>>>>

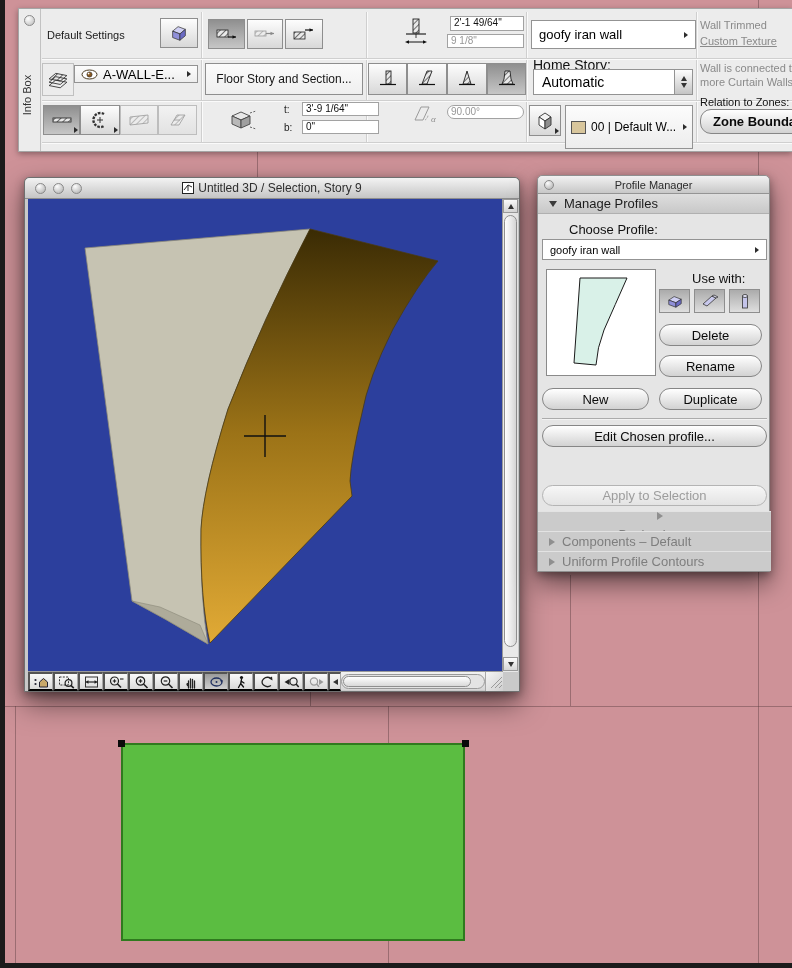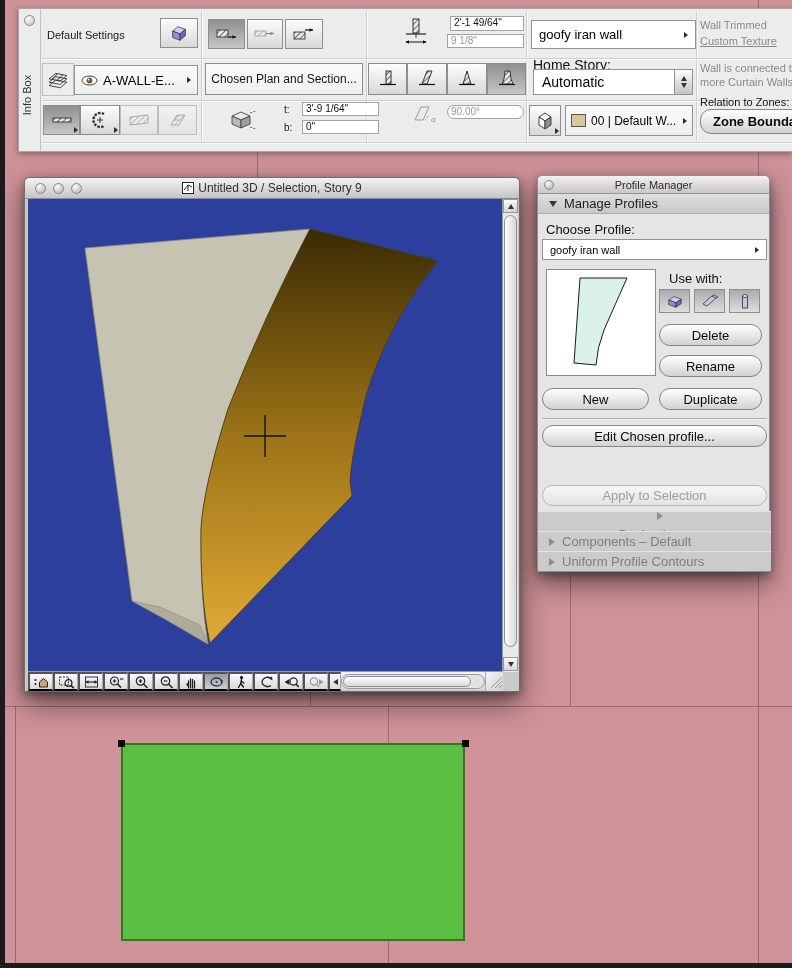--- a/index.html
+++ b/index.html
@@ -86,21 +86,21 @@
         box-shadow:0 12px 26px rgba(0,0,0,.5), 0 3px 9px rgba(0,0,0,.35); }
   .pm-titlebar { position:absolute; left:0; top:0; right:0; height:18px;
                  background:linear-gradient(#F2F2F2,#C7C7C7); border-bottom:1px solid #949494;
                  border-radius:5px 5px 0 0; display:flex; align-items:center; justify-content:center; }
   .pm-title { font-size:11px; color:#2b2b2b; }
   .pm-close { position:absolute; left:6px; top:4px; width:10px; height:10px; border-radius:50%;
               border:1px solid #8a8a8a; background:radial-gradient(circle at 35% 28%,#fcfcfc,#a9a9a9); }
   .pm-header { position:absolute; left:0; top:18px; right:0; height:20px;
                background:linear-gradient(#DEDEDE,#C8C8C8); border-bottom:1px solid #b0b0b0;
                display:flex; align-items:center; gap:7px; padding-left:11px; font-size:13px; color:#1d1d1d; }
-  .pm-label13 { font-size:13px; color:#111; position:absolute; }
+  .pm-label13 { font-size:13px; color:#111; position:absolute;margin-left:23px; }
   .collbar { position:absolute; left:0; width:233px; height:20px; background:#CBCBCB;
              border-top:1px solid #e3e3e3; display:flex; align-items:center; gap:7px; padding-left:11px; }
   .collbar span.txt { font-size:13px; color:#7e7e7e; }
   .collbar .tri-r { border-left-color:#8f8f8f; border-top-width:4px; border-bottom-width:4px; border-left-width:6px; }
 
   
   #greenwall { left:121px; top:743px; width:344px; height:198px; border:2px solid #2F7A1E; z-index:5; }
   .handle { position:absolute; width:7px; height:7px; background:#0a0a0a; z-index:6; }
 
   .nowrap { white-space:nowrap; overflow:hidden; }
@@ -162,21 +162,21 @@
       </svg>
     </button>
 
     <div class="tbtn" style="left:23px;top:54px;width:32px;height:33px;background:#ECECEC;border-color:#c0c0c0;">
       <svg width="24" height="20" viewBox="0 0 18 18">
         <polygon points="1,8 7,3 17,5 11,10" fill="url(#hatch)" stroke="#333" stroke-width="0.8"></polygon>
         <polygon points="1,11 7,6 17,8 11,13" fill="none" stroke="#333" stroke-width="0.8"></polygon>
         <polygon points="1,14 7,9 17,11 11,16" fill="none" stroke="#333" stroke-width="0.8"></polygon>
       </svg>
     </div>
-    <div class="drop" style="left:55px;top:56px;width:124px;height:30px;padding:0 6px;gap:5px;">
+    <div class="drop" style="left:55px;top:56px;width:124px;height:18px;padding:0 6px;gap:5px;">
       <svg width="17" height="11" viewBox="0 0 17 11">
         <ellipse cx="8.5" cy="5.5" rx="7.5" ry="4.5" fill="#fff" stroke="#4a3a20" stroke-width="1"></ellipse>
         <circle cx="8.5" cy="5.5" r="2.6" fill="#8a5a20" stroke="#333" stroke-width="0.6"></circle>
         <circle cx="7.6" cy="4.6" r="0.9" fill="#fff"></circle>
       </svg>
       <span class="nowrap" style="font-size:13px;flex:1;">A-WALL-E...</span>
       <span class="tri-r small"></span>
     </div>
 
     <button class="tbtn sel" style="left:24px;top:96px;width:37px;height:30px;">
@@ -220,21 +220,21 @@
       </svg>
     </button>
     <button class="tbtn" style="left:266px;top:10px;width:38px;height:30px;">
       <svg width="22" height="12" viewBox="0 0 22 12">
         <rect x="1" y="4" width="11" height="7" fill="url(#hatch)" stroke="#222" stroke-width="0.8"></rect>
         <line x1="12" y1="2" x2="20" y2="2" stroke="#111" stroke-width="1.2"></line>
           <polygon points="20,2 16.5,0.3 16.5,3.7" fill="#111"></polygon>
       </svg>
     </button>
 
-    <button class="tbtn" style="left:186px;top:54px;width:158px;height:32px;font-size:12px;color:#161616;background:linear-gradient(#FBFBFB,#EFEFEF);">Chosen Plan and Section...</button>
+    <button class="tbtn" style="left:186px;top:54px;width:158px;height:32px;font-size:12px;color:#161616;background:linear-gradient(#FBFBFB,#EFEFEF);">Floor Story and Section...</button>
 
     <svg class="abs" style="left:210px;top:99px;" width="28" height="26" viewBox="0 0 28 26">
       <polygon points="3,8 12,4 21,8 12,12" fill="#E8E8E8" stroke="#444" stroke-width="0.9"></polygon>
       <polygon points="3,8 12,12 12,20 3,16" fill="#B9B9B9" stroke="#444" stroke-width="0.9"></polygon>
       <polygon points="12,12 21,8 21,16 12,20" fill="#9F9F9F" stroke="#444" stroke-width="0.9"></polygon>
       <line x1="21" y1="5" x2="27" y2="3" stroke="#555" stroke-width="0.9" stroke-dasharray="2 1.5"></line>
       <line x1="21" y1="19" x2="27" y2="21" stroke="#555" stroke-width="0.9" stroke-dasharray="2 1.5"></line>
     </svg>
     <div class="abs" style="left:265px;top:95px;font-size:10px;color:#222;">t:</div>
     <div class="abs field" style="left:283px;top:93px;width:77px;height:14px;">3'-9 1/64"</div>
@@ -299,21 +299,21 @@
     </div>
 
     <button class="tbtn" style="left:510px;top:96px;width:32px;height:31px;">
       <svg width="18" height="20" viewBox="0 0 16 20">
         <polygon points="2,6 8,2 14,6 8,10" fill="#F4F4F4" stroke="#333" stroke-width="0.9"></polygon>
         <polygon points="2,6 8,10 8,18 2,14" fill="#FFFFFF" stroke="#333" stroke-width="0.9"></polygon>
         <polygon points="8,10 14,6 14,14 8,18" fill="#8F8F8F" stroke="#333" stroke-width="0.9"></polygon>
       </svg>
       <span class="tri-r small corner-arrow"></span>
     </button>
-    <div class="drop" style="left:546px;top:96px;width:128px;height:31px;padding:0 5px;gap:5px;">
+    <div class="drop" style="left:546px;top:96px;width:128px;height:44px;padding:0 5px;gap:5px;">
       <span style="width: 15px; height: 13px; border: 1px solid rgb(85, 85, 85); flex: 0 0 auto; background: rgb(216, 198, 156);"></span>
       <span class="nowrap" style="font-size:12px;flex:1;">00 | Default W...</span>
       <span class="tri-r small"></span>
     </div>
 
     <div class="abs graytext nowrap" style="left:681px;top:10px;font-size:11px;width:93px;">Wall Trimmed</div>
     <div class="abs graytext nowrap" style="left:681px;top:26px;font-size:11px;width:93px;text-decoration:underline;">Custom Texture</div>
     <div class="abs graytext nowrap" style="left:681px;top:53px;font-size:11px;width:93px;">Wall is connected to o</div>
     <div class="abs graytext nowrap" style="left:681px;top:67px;font-size:11px;width:93px;">more Curtain Walls</div>
     <div class="abs nowrap" style="left:681px;top:87px;font-size:11px;color:#111;width:93px;">Relation to Zones:</div>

<<<<

[To do]: Transcribe only these lines, exactly: the first line of the listing, every line after it, and the line with "width:10px; height:10px; border-radius:50%;", where the copy ends. Include no picture.

[Expected answer]:
--- a/index.html
+++ b/index.html
@@ -86,21 +86,21 @@
         box-shadow:0 12px 26px rgba(0,0,0,.5), 0 3px 9px rgba(0,0,0,.35); }
   .pm-titlebar { position:absolute; left:0; top:0; right:0; height:18px;
                  background:linear-gradient(#F2F2F2,#C7C7C7); border-bottom:1px solid #949494;
                  border-radius:5px 5px 0 0; display:flex; align-items:center; justify-content:center; }
   .pm-title { font-size:11px; color:#2b2b2b; }
   .pm-close { position:absolute; left:6px; top:4px; width:10px; height:10px; border-radius:50%;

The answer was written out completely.